A 2011 letter from the committee leaders to all senators said, for example: “We invite each Senator to read this classified report in our committee spaces. . . . [Intelligence personnel are] available to meet with any Member who has questions.”
Intelligence briefings are typically held in a windowless room, often in the Capitol or a congressional office building. Lawmakers are not permitted to bring telephones and are briefed by intelligence agency officials on what they may and may not discuss publicly.
“I attended a number of briefings where there was an allusion to interception or collection or surveillance, but none of it in the depth and detail that has been disclosed or revealed since then,” said Senator Richard Blumenthal, a Connecticut Democrat.
Members of the House were invited to attend similar briefings held by the House Permanent Select Committee on Intelligence.
But according to Representative William R. Keating, a Bourne Democrat, the invitations did not detail what the members would be learning, and he did not attend.
Representative Michael E. Capuano, a Somerville Democrat who has been particularly critical of the surveillance, said he did not request a briefing. “I have to know something’s happening before I ask for a briefing,” he said. “I’ve done my job on this. I voted against the Patriot Act. I spoke out against it from Day 1.”

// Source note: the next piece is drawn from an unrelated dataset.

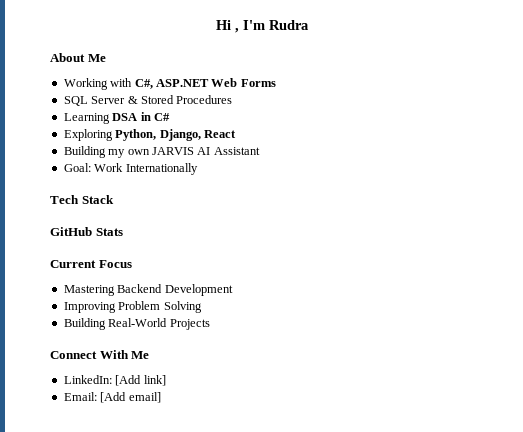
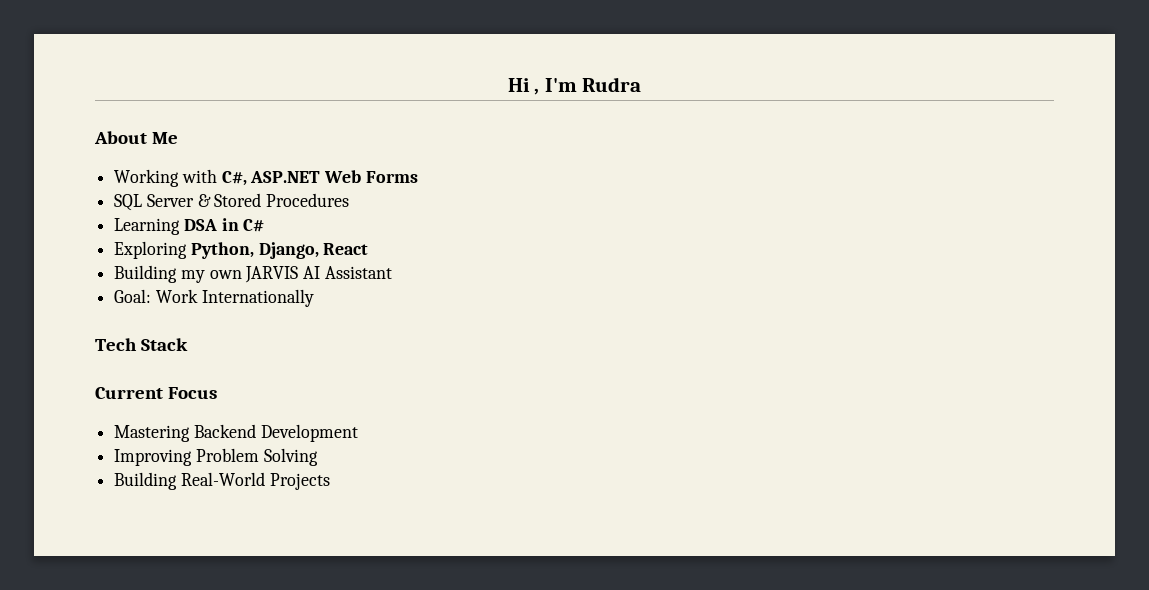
- GitHub Stats
- Connect With Me
- LinkedIn: [Add link]
- Email: [Add email]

Representative James P. McGovern, a Worcester Democrat, said he is apprehensive about the briefings.
“Once you’re told about it in a classified setting, then you feel like you can’t speak about it,” he said.
Massachusetts senators Elizabeth Warren and William “Mo” Cowan, both of whom entered the Senate this year, said they had not been briefed.
Lawmakers say that even when they ask the right questions, the answers are not always candid. Oregon Senator Ron Wyden, a Democrat who serves on the Intelligence Committee, accused James R. Clapper, director of national intelligence, of misleading the public during a March hearing.
Wyden had asked if the NSA collected any type of data on millions of Americans, to which Clapper responded: “No, sir.” Clapper said in a Sunday interview on NBC that he had given the “least untruthful” answer, saying he was thinking of collection of information about individuals, not amassing telephone records.
Wyden wasn’t satisfied, saying this week that he had given Clapper his question in advance but still didn’t receive a “straight answer.”